Sometimes Windows 11 spontaneously gobbles up a drive letter, especially after adding an additional drive to your machine. There's no obvious way to recover that drive letter.
It turns out it's the virtual drive service that spontaneously decides to stop working, but only so after stealing your drive letter.
Another drive failure
I suffered from an (almost) hard disk crash (another old Seagate Barracuda 2TB drive that fails, this is number 3 I think, one more to go) which I accidentally prevented by running Argus Monitor for controlling the fans in my PC.
Argus Monitor
I recently installed a hand-me-down Ryzen 5 3600 in this machine (see here) which was a success, except for the fan noise. The whining got so on my nerves that I bought Argus Monitor to control the fans. I could have opted for a hardware controller but a.
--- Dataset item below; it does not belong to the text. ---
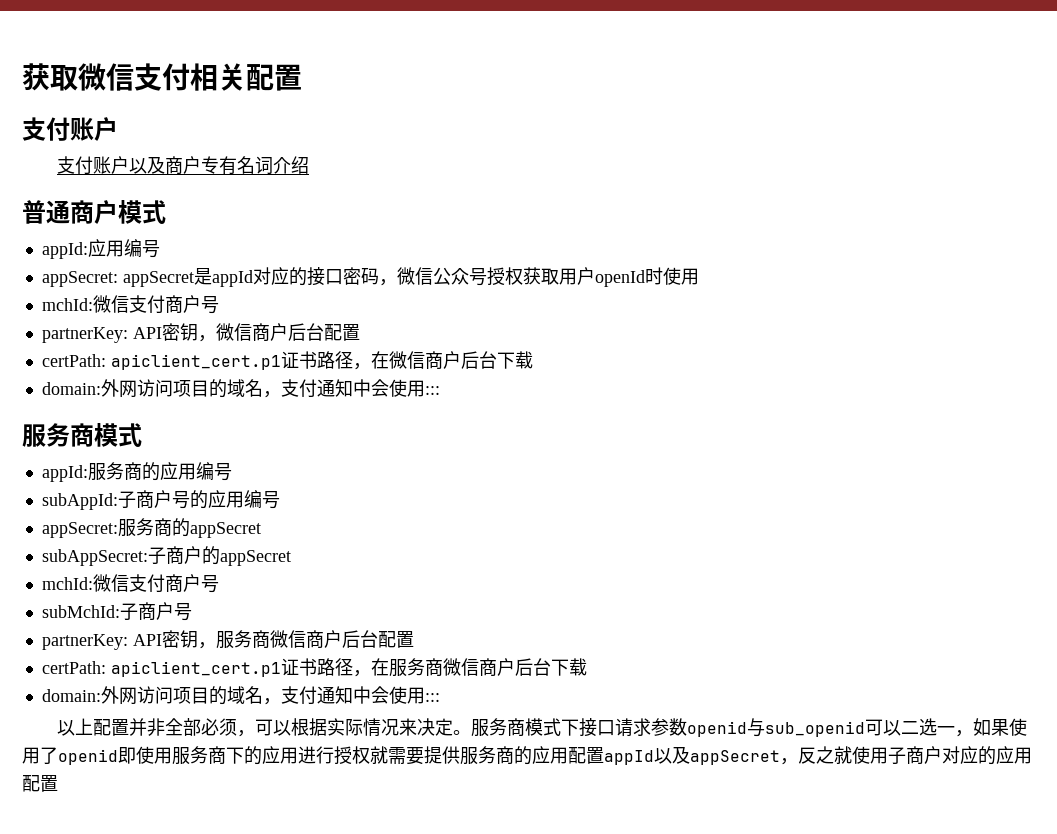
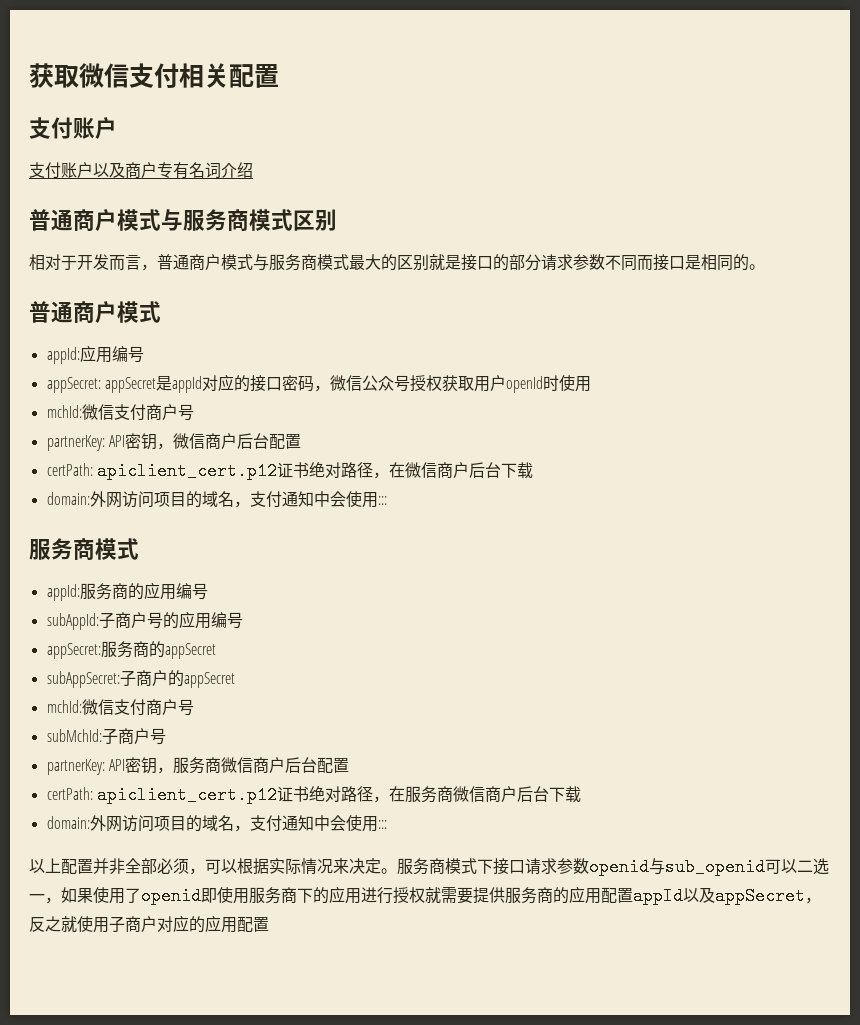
(310, 165) none -> [29,209,337,231] [29,254,765,271] // 普通商户模式与服务商模式区别 // 相对于开发而言，普通商户模式与服务商模式最大的区别就是接口的部分请求参数不同而接口是相同的。
[110,351,317,370] apiclient_cert.p1证书 -> [96,462,341,480] apiclient_cert.p12证书绝对
[110,658,317,677] apiclient_cert.p1证书 -> [96,786,341,804] apiclient_cert.p12证书绝对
I was in a hurry, and b. I was in a hurry 😁 Besides, it's hard to find an affordable hardware solution.
Argus Monitor also includes a Smart monitor component, and whilst playing with that I discovered one of my Seagate drives was about to give up on me. (This is number 3 of 4. So one more left to die.)
Swapping the drive, and the drive letter is gone
I replaced the failing 2TB ST2000 with a new 4 TB Skyhawk drive (no SMR drives for me as long as I can find CMR drives). When booting up Windows the system popped up a very short 'runtime error' (which auto-disappeared) and had allocated the drive letter E to some unknown and invisible device.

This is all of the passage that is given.